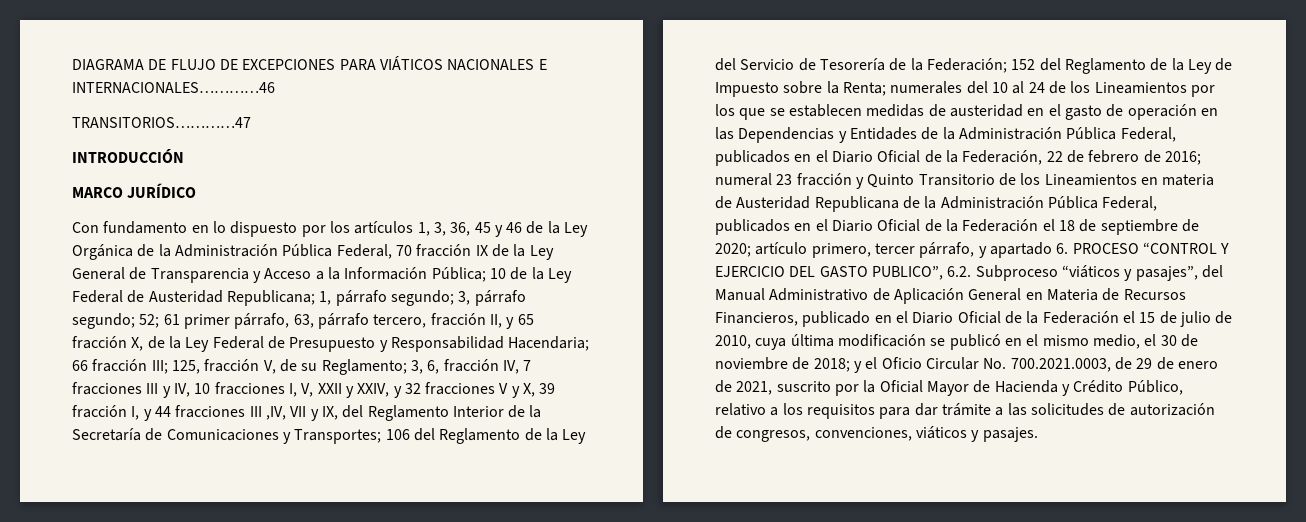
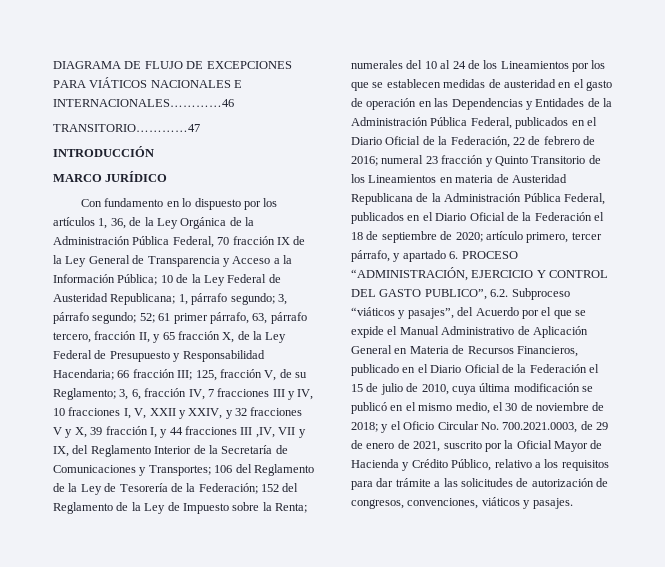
- TRANSITORIOS…………47
+ TRANSITORIO…………47
- Con fundamento en lo dispuesto por los artículos 1, 3, 36, 45 y 46 de la Ley Orgánica de la Administración Pública Federal, 70 fracción IX de la Ley General de Transparencia y Acceso a la Información Pública;
+ Con fundamento en lo dispuesto por los artículos 1, 36, de la Ley Orgánica de la Administración Pública Federal, 70 fracción IX de la Ley General de Transparencia y Acceso a la Información Pública;
- 106 del Reglamento de la Ley del Servicio de Tesorería de la Federación;
+ 106 del Reglamento de la Ley de Tesorería de la Federación;
- artículo primero, tercer párrafo, y apartado 6. PROCESO “CONTROL Y EJERCICIO DEL GASTO PUBLICO”, 6.2. Subproceso “viáticos y pasajes”, del Manual Administrativo de Aplicación General en Materia de Recursos Financieros, publicado en el Diario Oficial de la Federación el 15 de julio de 2010, cuya última modificación se publicó en el mismo medio, el 30 de noviembre de 2018;
+ artículo primero, tercer párrafo, y apartado 6. PROCESO “ADMINISTRACIÓN, EJERCICIO Y CONTROL DEL GASTO PUBLICO”, 6.2. Subproceso “viáticos y pasajes”, del Acuerdo por el que se expide el Manual Administrativo de Aplicación General en Materia de Recursos Financieros, publicado en el Diario Oficial de la Federación el 15 de julio de 2010, cuya última modificación se publicó en el mismo medio, el 30 de noviembre de 2018;

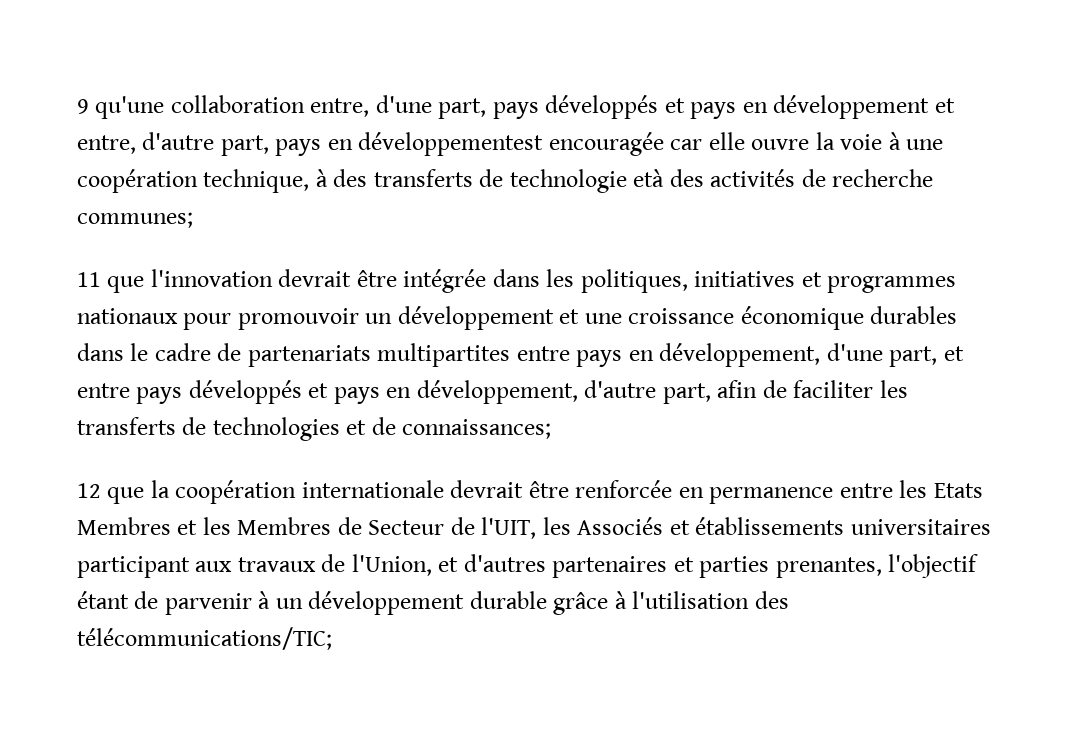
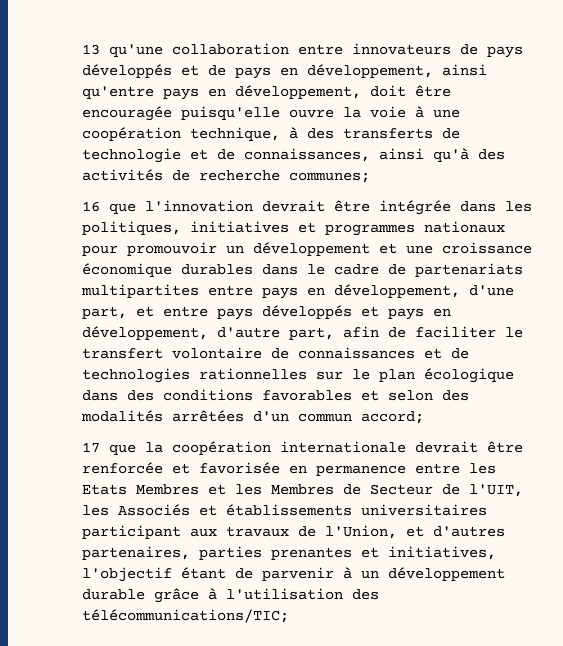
- 9 qu'une collaboration entre, d'une part, pays développés et pays en développement et entre, d'autre part, pays en développementest encouragée car elle ouvre la voie à une coopération technique, à des transferts de technologie età des activités de recherche communes;
+ 13 qu'une collaboration entre innovateurs de pays développés et de pays en développement, ainsi qu'entre pays en développement, doit être encouragée puisqu'elle ouvre la voie à une coopération technique, à des transferts de technologie et de connaissances, ainsi qu'à des activités de recherche communes;
- 11 que l'innovation devrait être intégrée dans les politiques, initiatives et programmes nationaux pour promouvoir un développement et une croissance économique durables dans le cadre de partenariats multipartites entre pays en développement, d'une part, et entre pays développés et pays en développement, d'autre part, afin de faciliter les transferts de technologies et de connaissances;
- 12 que la coopération internationale devrait être renforcée en permanence entre les Etats Membres et les Membres de Secteur de l'UIT, les Associés et établissements universitaires participant aux travaux de l'Union, et d'autres partenaires et parties prenantes, l'objectif étant de parvenir à un développement durable grâce à l'utilisation des télécommunications/TIC;
+ 16 que l'innovation devrait être intégrée dans les politiques, initiatives et programmes nationaux pour promouvoir un développement et une croissance économique durables dans le cadre de partenariats multipartites entre pays en développement, d'une part, et entre pays développés et pays en développement, d'autre part, afin de faciliter le transfert volontaire de connaissances et de technologies rationnelles sur le plan écologique dans des conditions favorables et selon des modalités arrêtées d'un commun accord;
+ 17 que la coopération internationale devrait être renforcée et favorisée en permanence entre les Etats Membres et les Membres de Secteur de l'UIT, les Associés et établissements universitaires participant aux travaux de l'Union, et d'autres partenaires, parties prenantes et initiatives, l'objectif étant de parvenir à un développement durable grâce à l'utilisation des télécommunications/TIC;

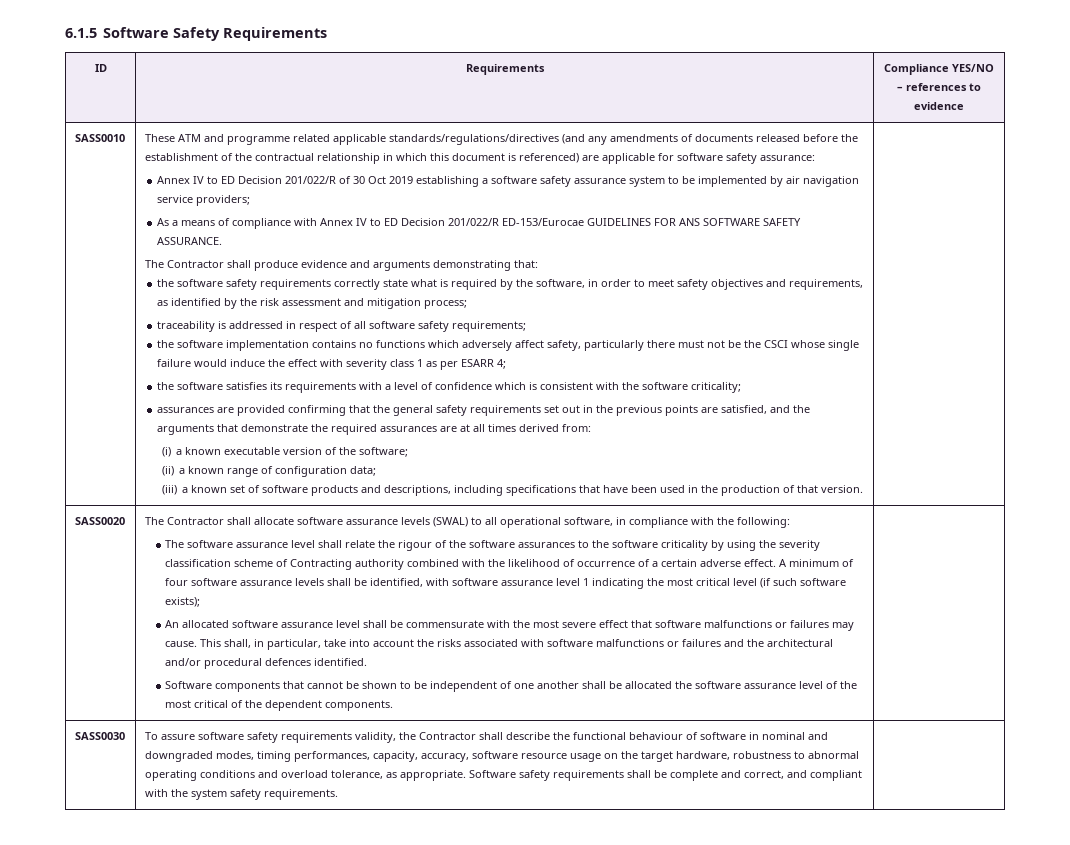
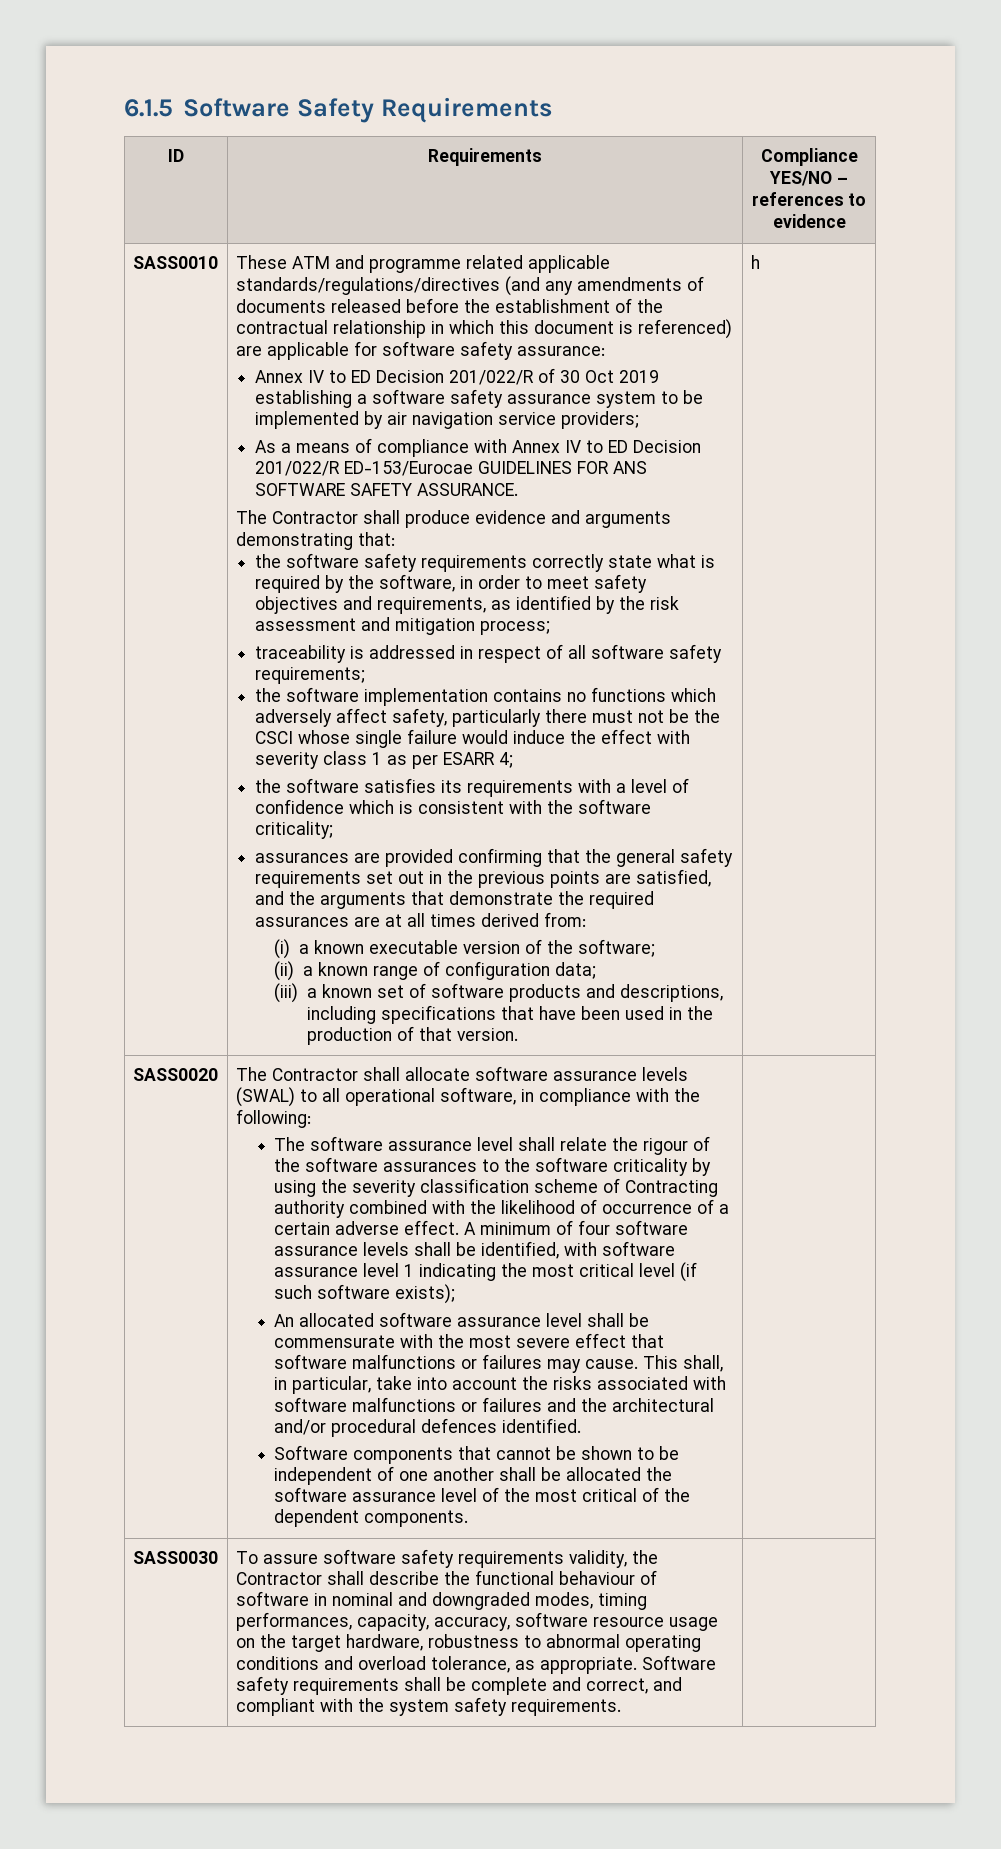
+ h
______________________________
EXERCISE DESCRIPTION: A verbatim copy of every entry above, with no pictures, is the expected output.

SOLUTION BELOW:
- TRANSITORIOS…………47
+ TRANSITORIO…………47
- Con fundamento en lo dispuesto por los artículos 1, 3, 36, 45 y 46 de la Ley Orgánica de la Administración Pública Federal, 70 fracción IX de la Ley General de Transparencia y Acceso a la Información Pública;
+ Con fundamento en lo dispuesto por los artículos 1, 36, de la Ley Orgánica de la Administración Pública Federal, 70 fracción IX de la Ley General de Transparencia y Acceso a la Información Pública;
- 106 del Reglamento de la Ley del Servicio de Tesorería de la Federación;
+ 106 del Reglamento de la Ley de Tesorería de la Federación;
- artículo primero, tercer párrafo, y apartado 6. PROCESO “CONTROL Y EJERCICIO DEL GASTO PUBLICO”, 6.2. Subproceso “viáticos y pasajes”, del Manual Administrativo de Aplicación General en Materia de Recursos Financieros, publicado en el Diario Oficial de la Federación el 15 de julio de 2010, cuya última modificación se publicó en el mismo medio, el 30 de noviembre de 2018;
+ artículo primero, tercer párrafo, y apartado 6. PROCESO “ADMINISTRACIÓN, EJERCICIO Y CONTROL DEL GASTO PUBLICO”, 6.2. Subproceso “viáticos y pasajes”, del Acuerdo por el que se expide el Manual Administrativo de Aplicación General en Materia de Recursos Financieros, publicado en el Diario Oficial de la Federación el 15 de julio de 2010, cuya última modificación se publicó en el mismo medio, el 30 de noviembre de 2018;

- 9 qu'une collaboration entre, d'une part, pays développés et pays en développement et entre, d'autre part, pays en développementest encouragée car elle ouvre la voie à une coopération technique, à des transferts de technologie età des activités de recherche communes;
+ 13 qu'une collaboration entre innovateurs de pays développés et de pays en développement, ainsi qu'entre pays en développement, doit être encouragée puisqu'elle ouvre la voie à une coopération technique, à des transferts de technologie et de connaissances, ainsi qu'à des activités de recherche communes;
- 11 que l'innovation devrait être intégrée dans les politiques, initiatives et programmes nationaux pour promouvoir un développement et une croissance économique durables dans le cadre de partenariats multipartites entre pays en développement, d'une part, et entre pays développés et pays en développement, d'autre part, afin de faciliter les transferts de technologies et de connaissances;
- 12 que la coopération internationale devrait être renforcée en permanence entre les Etats Membres et les Membres de Secteur de l'UIT, les Associés et établissements universitaires participant aux travaux de l'Union, et d'autres partenaires et parties prenantes, l'objectif étant de parvenir à un développement durable grâce à l'utilisation des télécommunications/TIC;
+ 16 que l'innovation devrait être intégrée dans les politiques, initiatives et programmes nationaux pour promouvoir un développement et une croissance économique durables dans le cadre de partenariats multipartites entre pays en développement, d'une part, et entre pays développés et pays en développement, d'autre part, afin de faciliter le transfert volontaire de connaissances et de technologies rationnelles sur le plan écologique dans des conditions favorables et selon des modalités arrêtées d'un commun accord;
+ 17 que la coopération internationale devrait être renforcée et favorisée en permanence entre les Etats Membres et les Membres de Secteur de l'UIT, les Associés et établissements universitaires participant aux travaux de l'Union, et d'autres partenaires, parties prenantes et initiatives, l'objectif étant de parvenir à un développement durable grâce à l'utilisation des télécommunications/TIC;

+ h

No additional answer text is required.